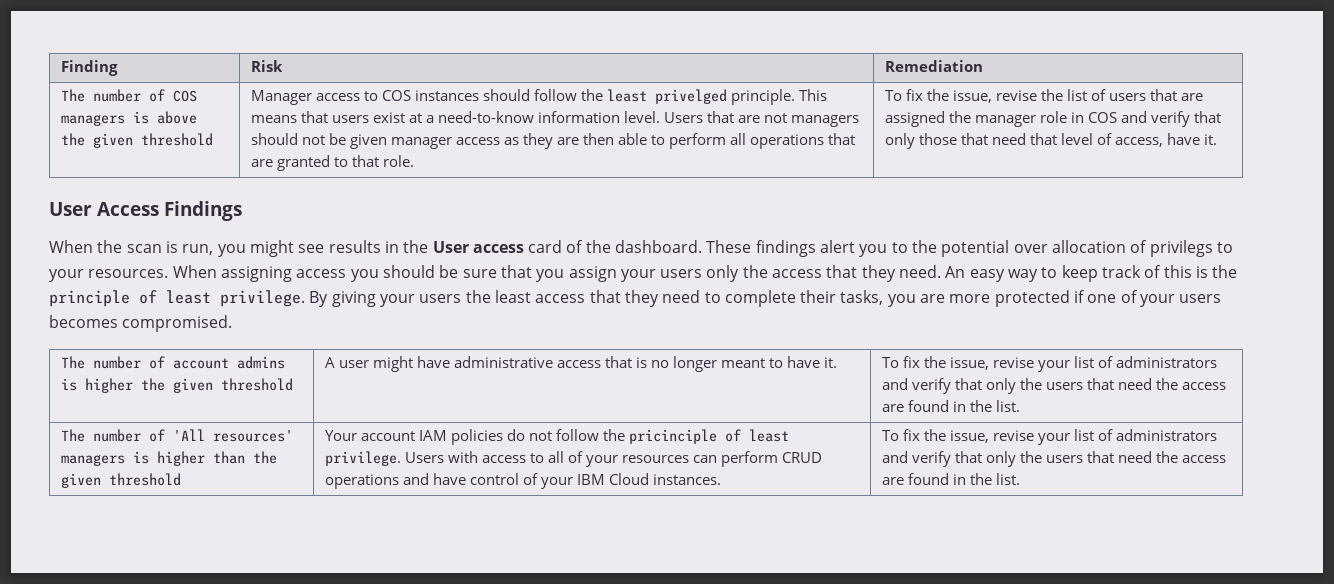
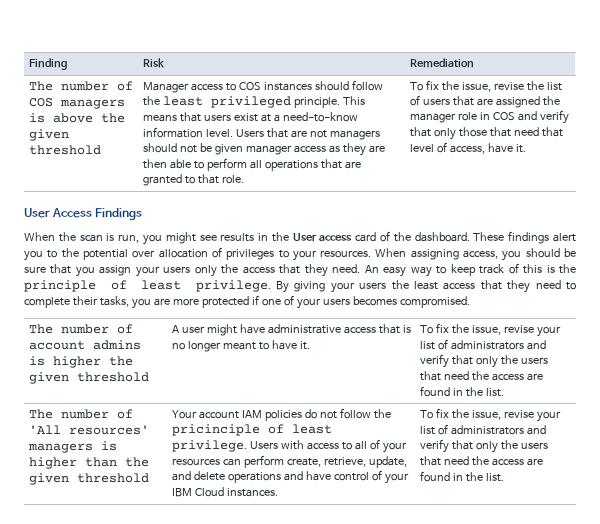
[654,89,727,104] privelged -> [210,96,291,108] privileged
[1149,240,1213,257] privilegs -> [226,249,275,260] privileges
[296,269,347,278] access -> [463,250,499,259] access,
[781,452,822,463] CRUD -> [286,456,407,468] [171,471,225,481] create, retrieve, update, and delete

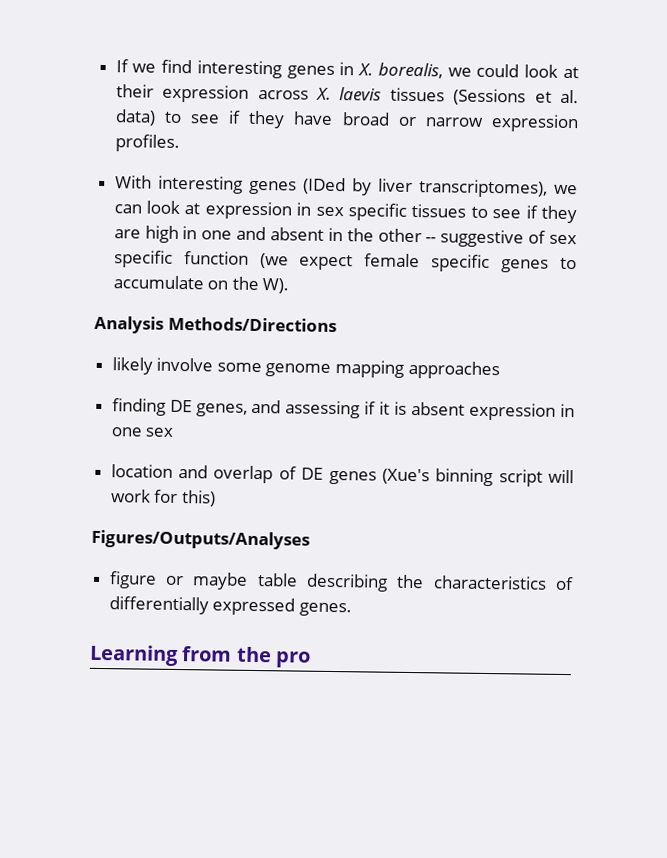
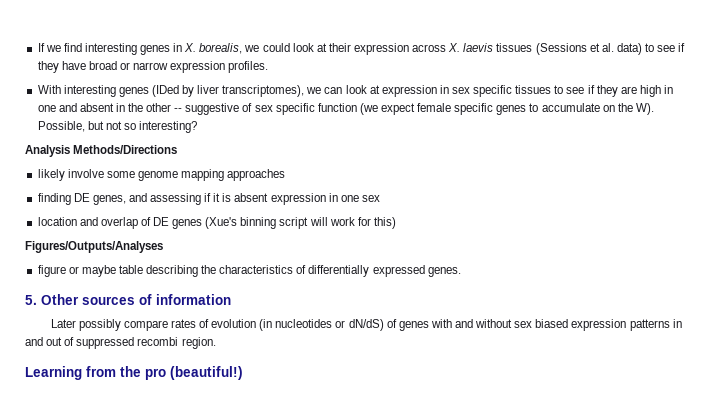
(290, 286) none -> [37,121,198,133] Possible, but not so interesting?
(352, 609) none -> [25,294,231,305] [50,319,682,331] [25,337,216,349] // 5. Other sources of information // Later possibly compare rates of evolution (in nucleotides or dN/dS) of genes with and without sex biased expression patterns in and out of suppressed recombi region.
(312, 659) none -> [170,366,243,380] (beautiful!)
= = = = = = =
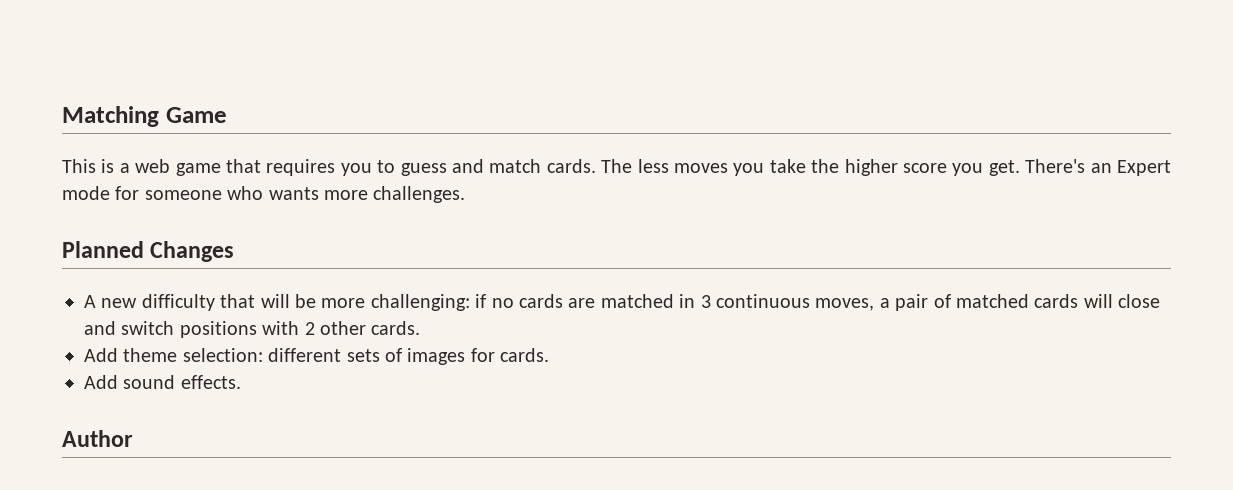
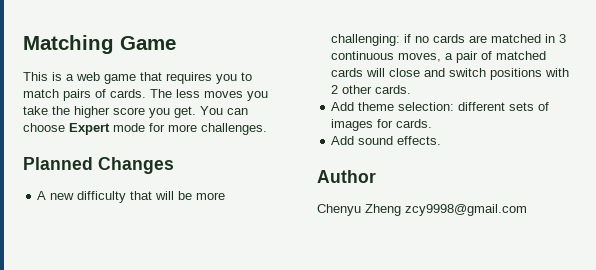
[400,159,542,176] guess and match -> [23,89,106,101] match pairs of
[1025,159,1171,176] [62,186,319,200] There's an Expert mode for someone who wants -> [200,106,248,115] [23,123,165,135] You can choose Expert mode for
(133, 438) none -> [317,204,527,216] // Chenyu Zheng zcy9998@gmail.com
= = = = = = =
▶ Description of the task: Among the lines above, repeat exactly those from the line with "[400,159,542,176] guess and" to the line with "(133, 438) none", counting both ends.

▶ Task solution:
[400,159,542,176] guess and match -> [23,89,106,101] match pairs of
[1025,159,1171,176] [62,186,319,200] There's an Expert mode for someone who wants -> [200,106,248,115] [23,123,165,135] You can choose Expert mode for
(133, 438) none -> [317,204,527,216] // Chenyu Zheng zcy9998@gmail.com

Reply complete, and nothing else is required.